Plant virus particles or virus-like particles (VLPs) have applications in both biotechnology and nanotechnology. The capsids of most plant viruses are simple and robust structures and can be produced in large quantities either by the infection of plants or by expression in a variety of heterologous systems. Plant virus particles can be modified genetically and chemically to encapsulate foreign material and can be incorporated into supramolecular structures for use in biotechnology.

13.3.4 Bacterial viruses

A bacteriophage, also known informally as a phage, is a virus that infects and replicates within bacteria and archaea. The term was derived from “bacteria” and the Greek φαγεῖν (phagein), meaning “to devour”. Bacteriophages are composed of proteins that encapsulate a DNA or RNA genome, and may have structures that are either simple or elaborate. Their genomes may encode as few as four genes and as many as hundreds of genes.
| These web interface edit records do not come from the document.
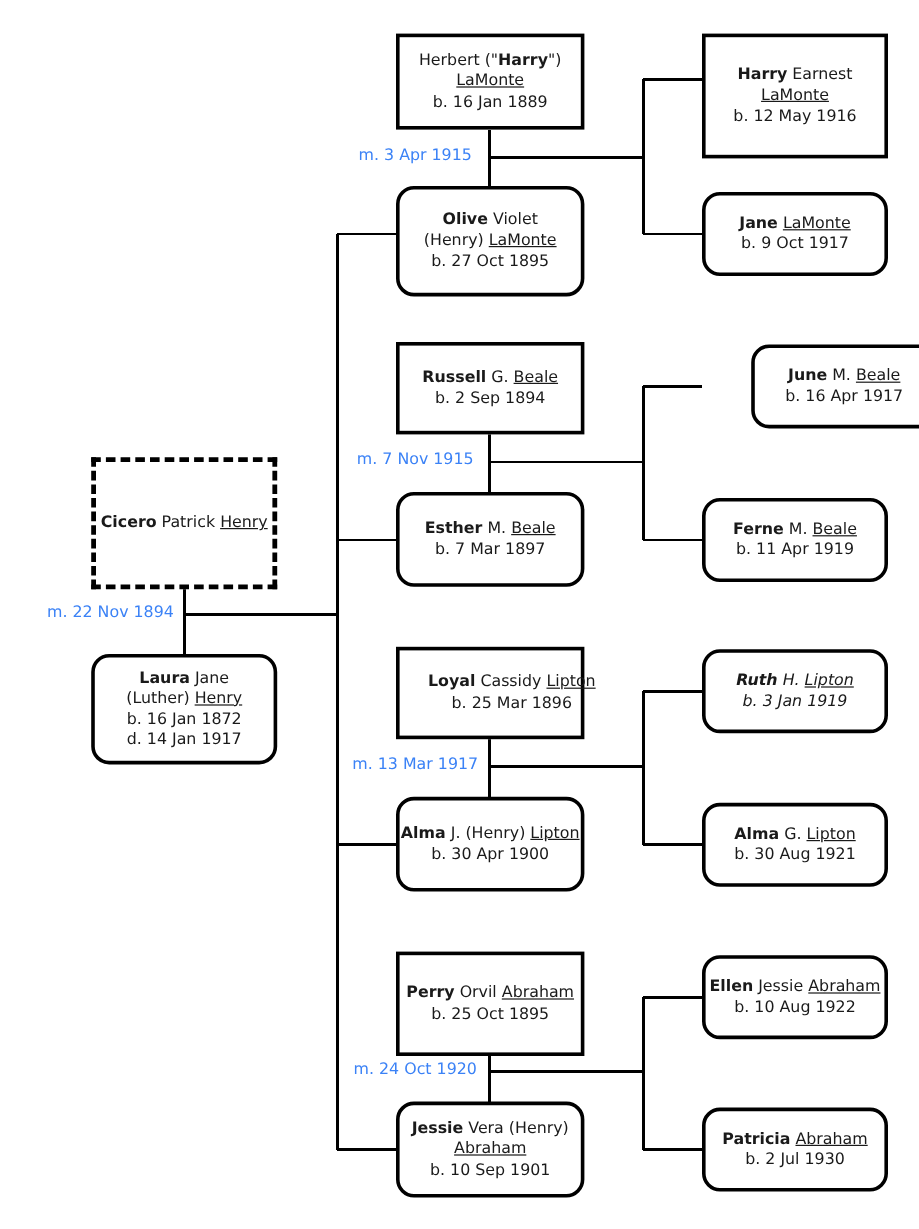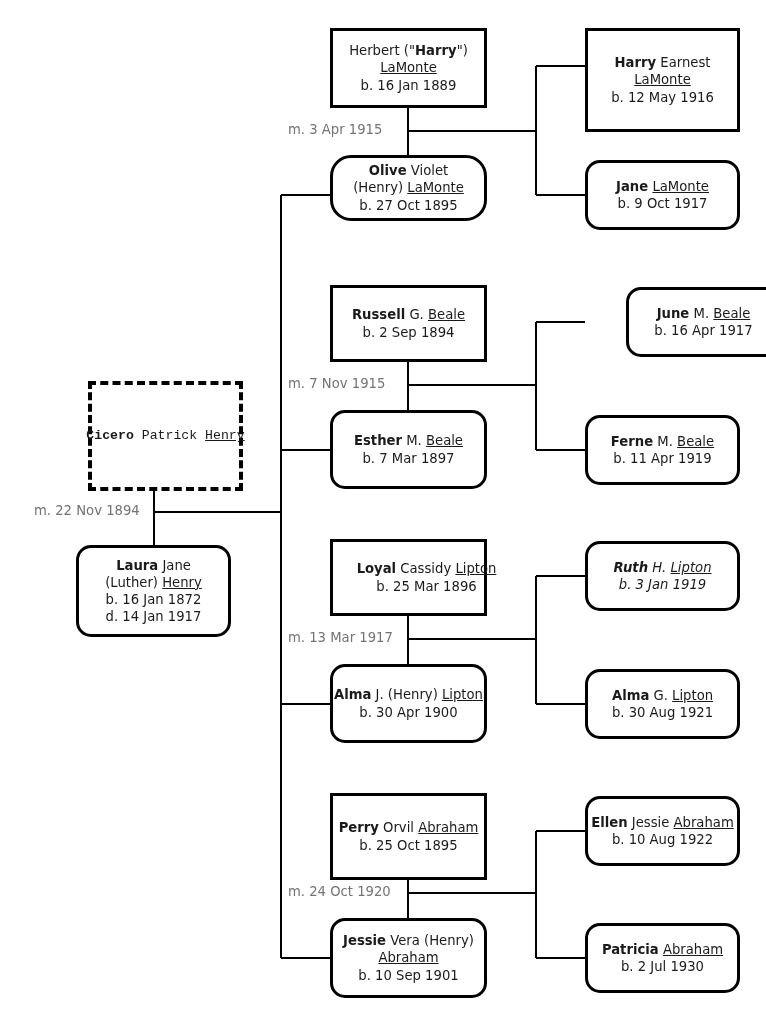"m. 3 Apr 1915" .mlabel { color: #737373 -> #3b82f6; text-align: left -> center }
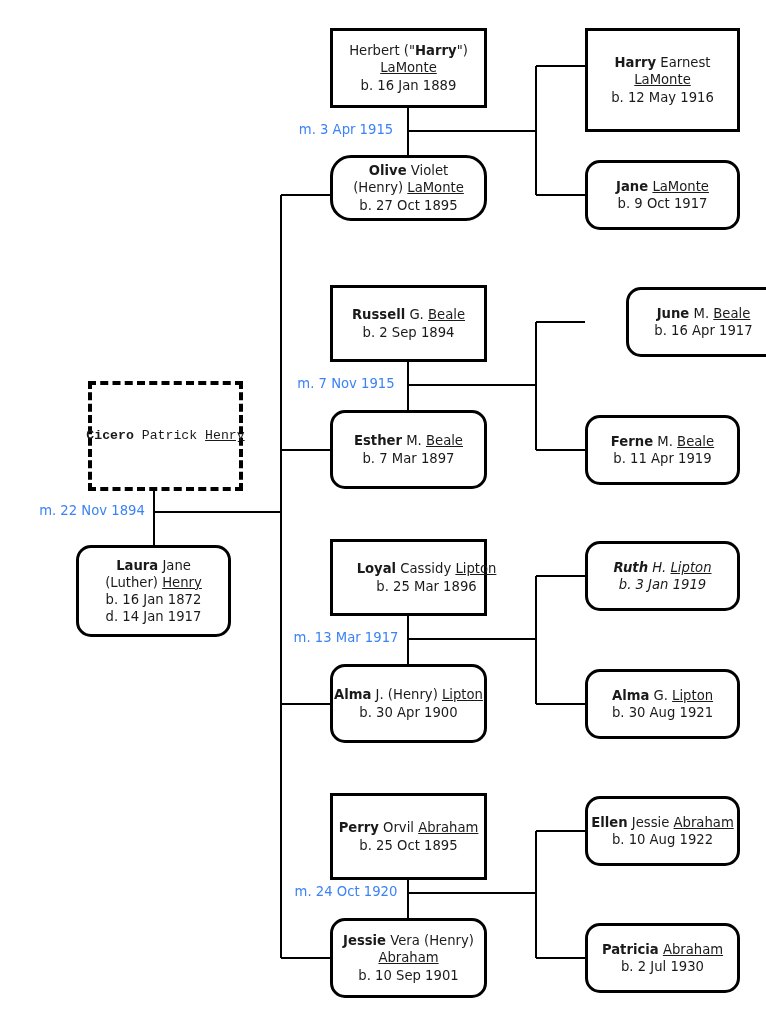"Olive Violet" div.person { border-radius: 21px -> none; height: 66px -> 92px }
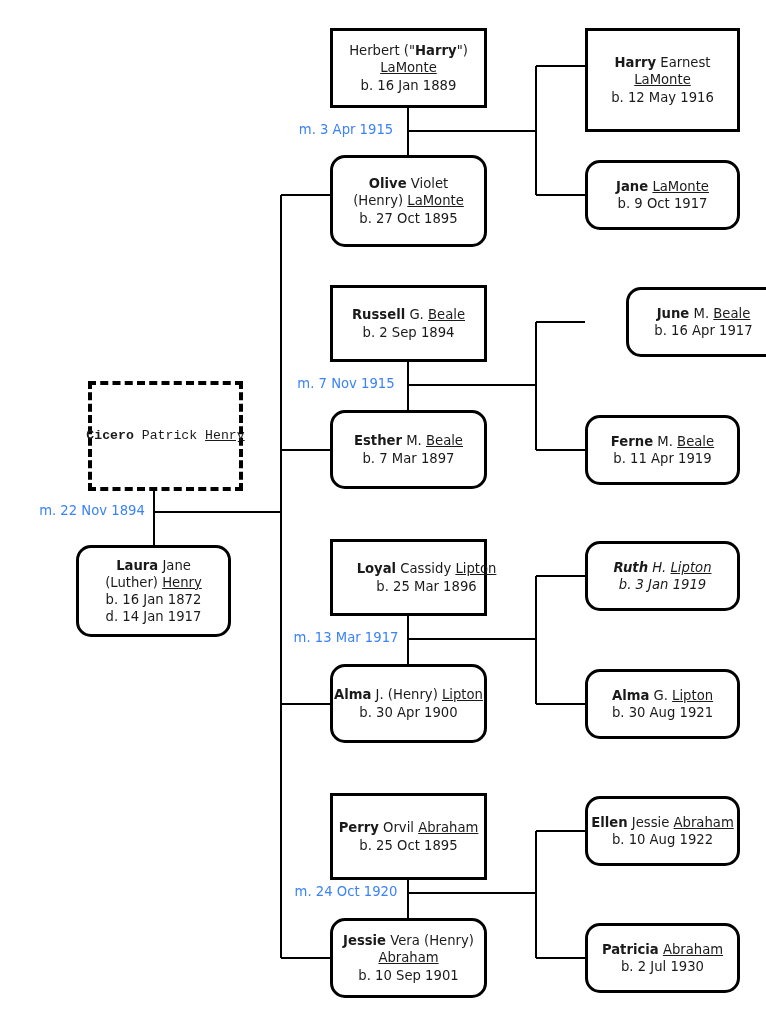"Cicero Patrick Henry" div.person { font-family: Liberation Mono, monospace -> none; left: 88px -> 76px }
These viruses infect specific bacteria by binding to surface receptor molecules and then entering the cell. Within a short amount of time, in some cases just minutes, bacterial polymerase starts translating viral mRNA into protein. These proteins go on to become either new virions within the cell, helper proteins, which help assembly of new virions, or proteins involved in cell lysis. Viral enzymes aid in the breakdown of the cell membrane, and, in the case of the T4 phage, in just over twenty minutes after injection over three hundred phages could be released.

The major way bacteria defend themselves from bacteriophages is by producing enzymes that destroy foreign DNA. These enzymes, called restriction endonucleases, cut up the viral DNA that bacteriophages inject into bacterial cells. Bacteria also contain a system that uses CRISPR sequences to retain fragments of the genomes of viruses that the bacteria have come into contact with in the past, which allows them to block the virus’s replication through a form of RNA interference. This genetic system provides bacteria with acquired immunity to infection.

Bacteriophages are among the most common and diverse entities in the biosphere. Bacteriophages are ubiquitous viruses, found wherever bacteria exist. It is estimated there are more than 1031 bacteriophages on the planet, more than every other organism on Earth, including bacteria, combined. One of the densest natural sources for phages and other viruses is seawater, where up to 9x108 virions per millilitre have been found in microbial mats at the surface, and up to 70% of marine bacteria may be infected by phages.

Phages have been used since the late 20th century as an alternative to antibiotics in the former Soviet Union and Central Europe, as well as in France. They are seen as a possible therapy against multi-drug-resistant strains of many bacteria (see phage therapy). On the other hand, phages of Inoviridae have been shown to complicate biofilms involved in pneumonia and cystic fibrosis and to shelter the bacteria from drugs meant to eradicate disease, thus promoting persistent infection.